▸ Aim of the exercise: As the answer, give a copy of each line below that includes the word "более".

▸ Material for this exercise:
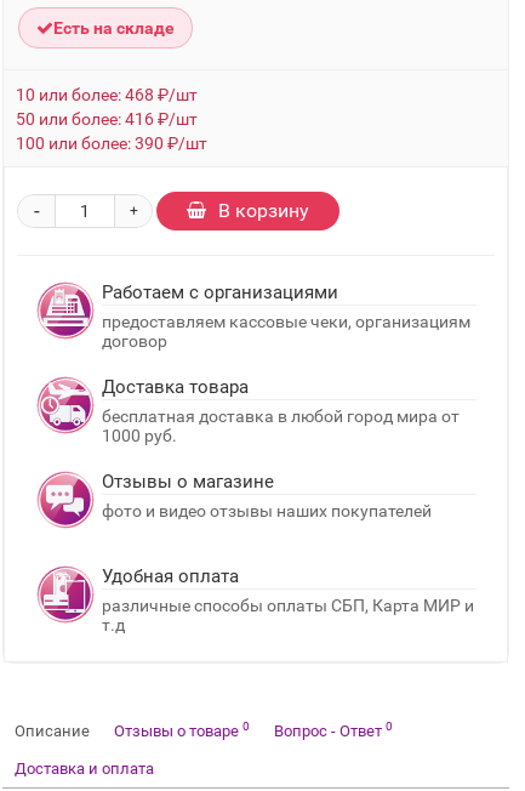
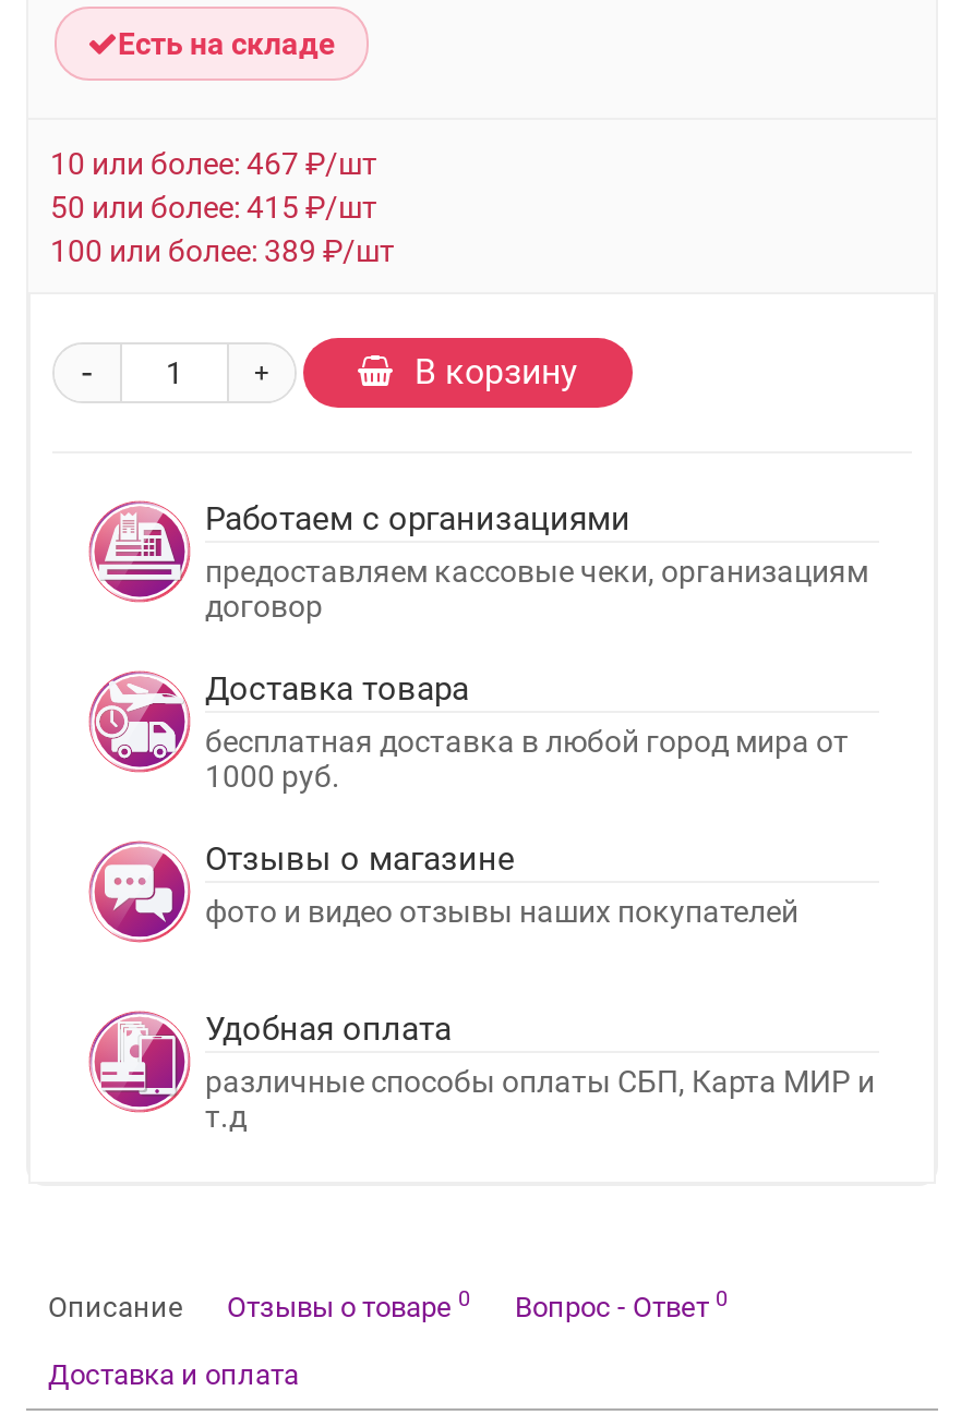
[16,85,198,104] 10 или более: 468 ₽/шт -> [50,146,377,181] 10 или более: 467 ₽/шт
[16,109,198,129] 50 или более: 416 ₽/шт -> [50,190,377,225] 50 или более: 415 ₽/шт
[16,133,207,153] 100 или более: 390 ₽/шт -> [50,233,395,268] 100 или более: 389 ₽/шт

* * *

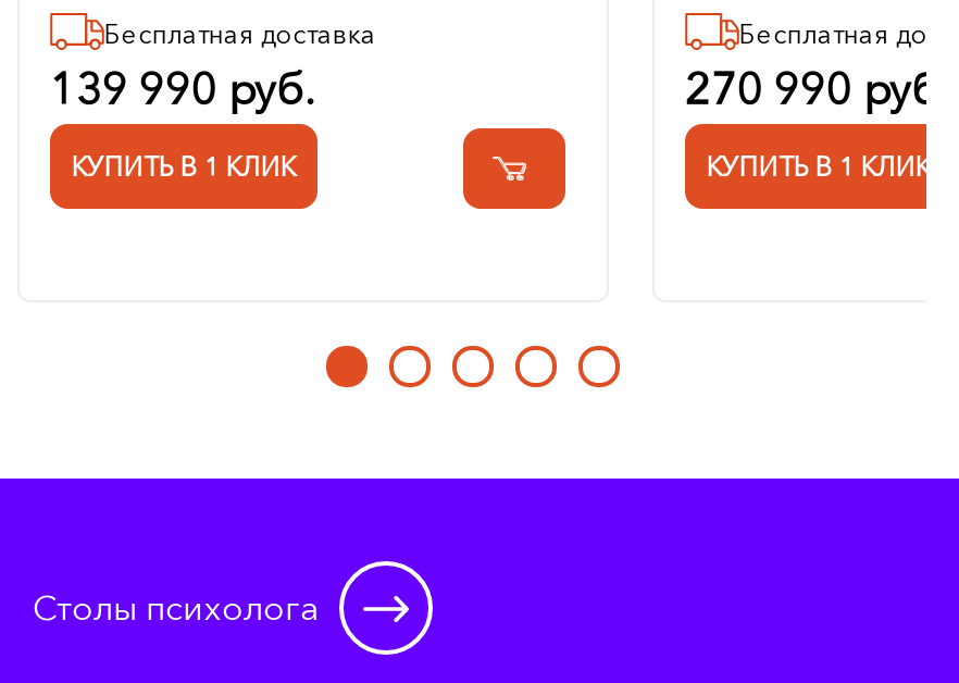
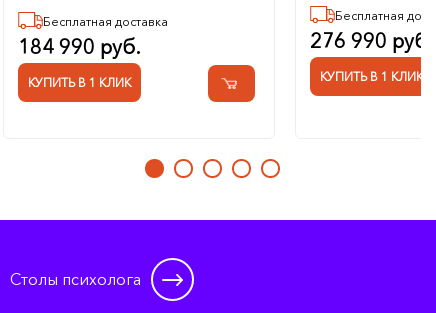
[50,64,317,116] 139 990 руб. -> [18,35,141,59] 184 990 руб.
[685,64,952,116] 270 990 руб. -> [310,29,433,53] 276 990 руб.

▸ Output of the task:
[16,85,198,104] 10 или более: 468 ₽/шт -> [50,146,377,181] 10 или более: 467 ₽/шт
[16,109,198,129] 50 или более: 416 ₽/шт -> [50,190,377,225] 50 или более: 415 ₽/шт
[16,133,207,153] 100 или более: 390 ₽/шт -> [50,233,395,268] 100 или более: 389 ₽/шт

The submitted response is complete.